I would---and this is strictly my own thinking and perspective here, no political games, no jockying for position---place whatever is occuring in this spiritual process in a definite contradistinction to what is generally sold on this forum as 'spirituality'. One way-of-being (to all appearances) awakens, fires up, stimulates, seeming too to lead to new and original ways of seeing the same old problems and a freer-flowing expression of the personality; and the other dampens, constrains, asks sumbission to authority, accepts the blows of the authority to the 'student', drowns in rotting rhetorical mush. But let's face it: What it
really does is
destroys spirituality even as it declares itself 'super-spiritual'. I don't think I need to go any further in demonstrating how this can occur than to present our most Illustrious, Rhetorically-driven Fool who does not even have to be named.

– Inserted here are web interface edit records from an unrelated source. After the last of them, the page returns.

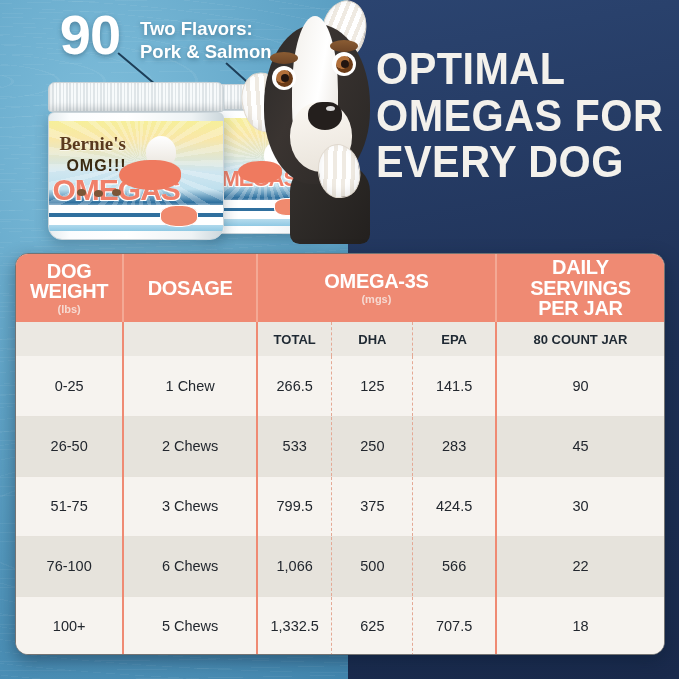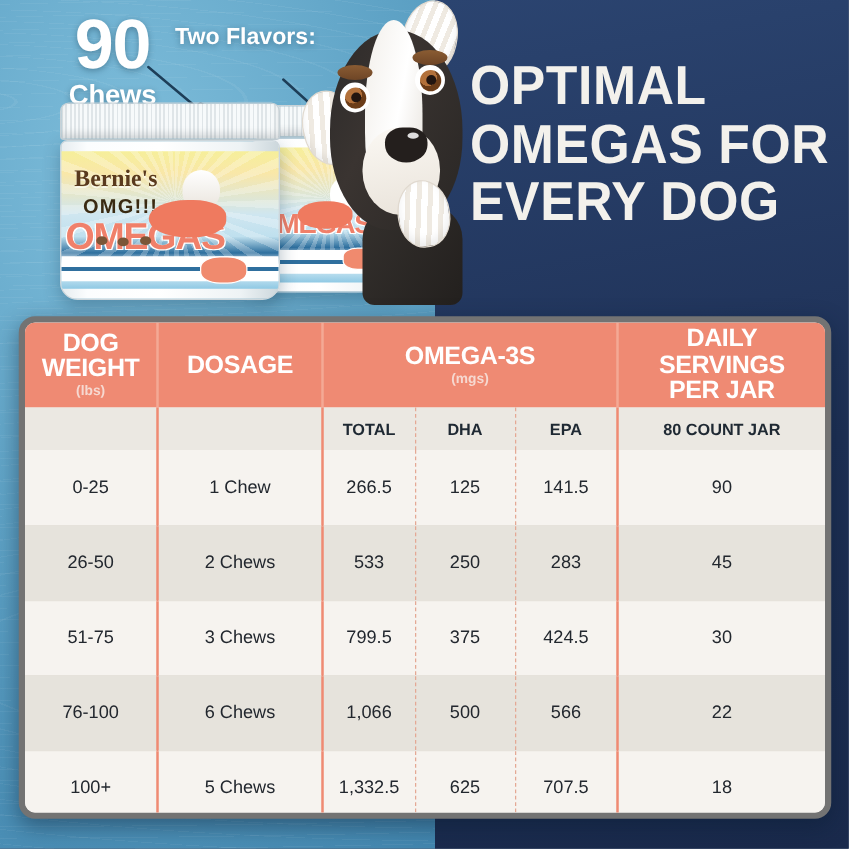--- a/index.html
+++ b/index.html
@@ -162,6 +162,7 @@
 
   <div id="flavors">
     <div>Two Flavors:</div>
+    <div>Pork &amp; Salmon</div>
   </div>
 
   <div class="leader" style="left:118px;top:52px;width:70px;height:40px;">

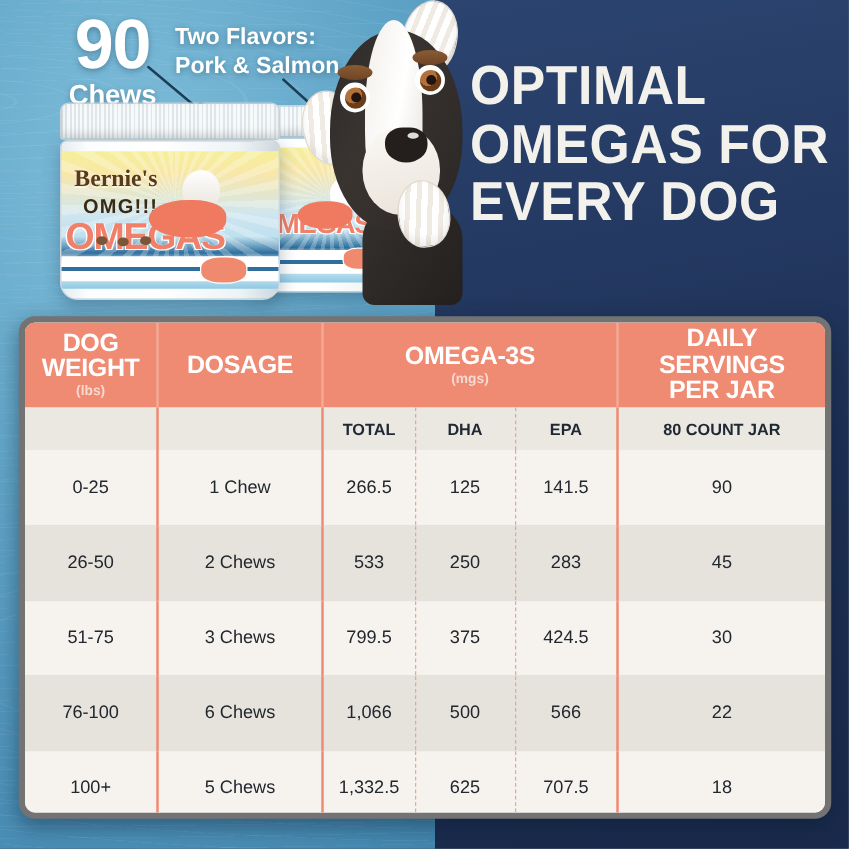--- a/index.html
+++ b/index.html
@@ -157,7 +157,6 @@
 
   <div id="count-block">
     <div id="count-num">90</div>
-    <div id="count-label">Chews</div>
   </div>
 
   <div id="flavors">

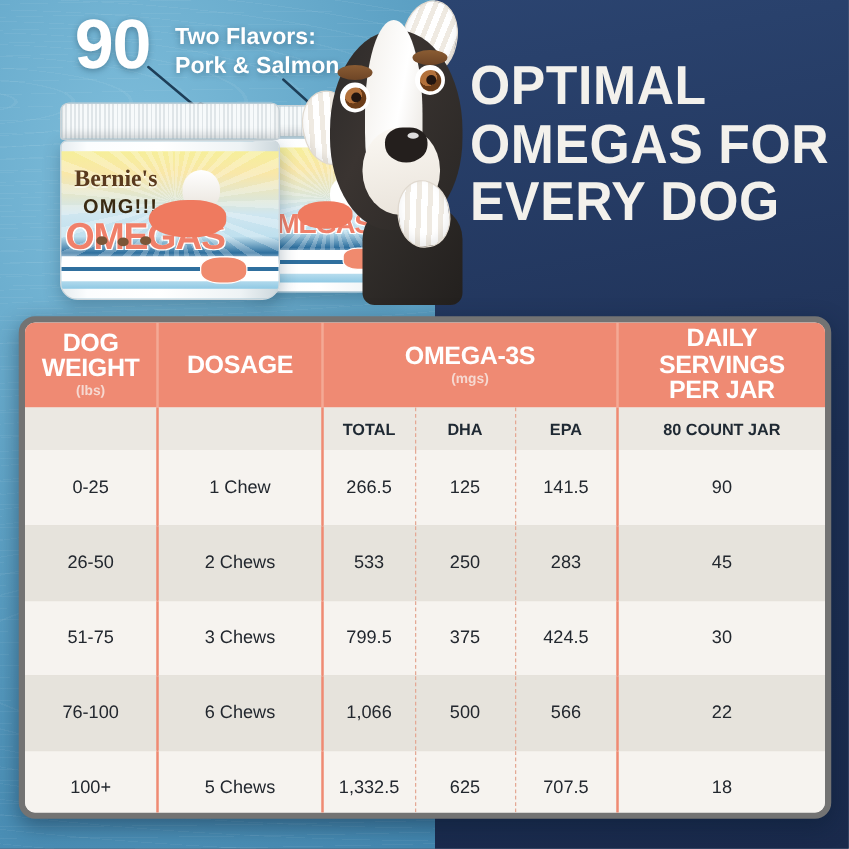--- a/index.html
+++ b/index.html
@@ -109,7 +109,7 @@
   
   #table-wrap {
     position:absolute; left:15px; top:253px; width:650px; height:402px;
-    background:#f6f3ef; border:5px solid #737373; border-radius:13px;
+    background:#f6f3ef; border:1px solid #737373; border-radius:13px;
     box-shadow:0 6px 18px rgba(8,28,52,.45);
     overflow:hidden;
   }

I am fascinated how it occurs that the 'thing' or the symbol that expresses the 'portal' that leads to Life, consciousness, truth, beauty, intelligence and all the rest, gets 'possessed' by those who do quite the opposite with it. It is like real estate: they buy it up, they build their little monument or temple, they assume they own it and can now
dole it out, but they drive it down into a pit, ruining it in substantial ways. And they do it shamelessly!
The 'aesthetical' question I am going to answer here: Our language tends to divide and chop things. In truth, aesthetics always arises in a context. In all cases (historically) it is a concurrent expression of design-values with the religious sentiments, the philosophical ideas, the way that men describe themselves and the Reality they describe in which they exist. There is no separate category of 'aesthetics'. Any man who becomes himself will, I suggest, also express himself 'aesthetically'. Meaning, his expression will reflect what he himself is. If it happens, and it certainly does happen, that people disconnect from the 'wellspring' of life, energy, vitality, truth, beauty, creativity or however you wish to express it, that is there for us to discover, imbibe, give form to, and no longer nourish their being in the world and their expression with the very same energy, then it can be said that their 'aesthetics' has become 'mundane'. But mundane is not the word, not really. It simply becomes disconnected from a holistic and vital way of expressing spirituality and religiosity. It becomes fluff, or interior decoration, or intellectual knick-knackery. One could also say 'perverse' and this wouldn't be far from the truth.
Art has to be motivated by core values, core values by 'genuine' connectivity to self, self by awareness and consciousness, and consciousness by fine and varied links to the higher (and lower) dimensions of the realm of existence in which we are, in which we occur. How a man does that, and what he does with that, is really up to him.
An interesting and considerable quote:
- God appears & God is Light
To those poor Souls who dwell in Night,
But does a Human Form Display
To those who Dwell in Realms of Day.
---William Blake, "Auguries of Innocence".
Another:
- Man is in a trap...and goodness avails him nothing in the new dispensation. There is nobody now to care one way or the other. Good and evil, pessimism and optimism---are a question of blood group, not angelic disposition. Whoever it was that used to heed us and care for us, who had concern for our fate and the world's, has been replaced by another who glories in our servitude to matter, and to the basest part of our own natures.
---Lawrence Durrel, "Monsieur, or The Prince of Darkness".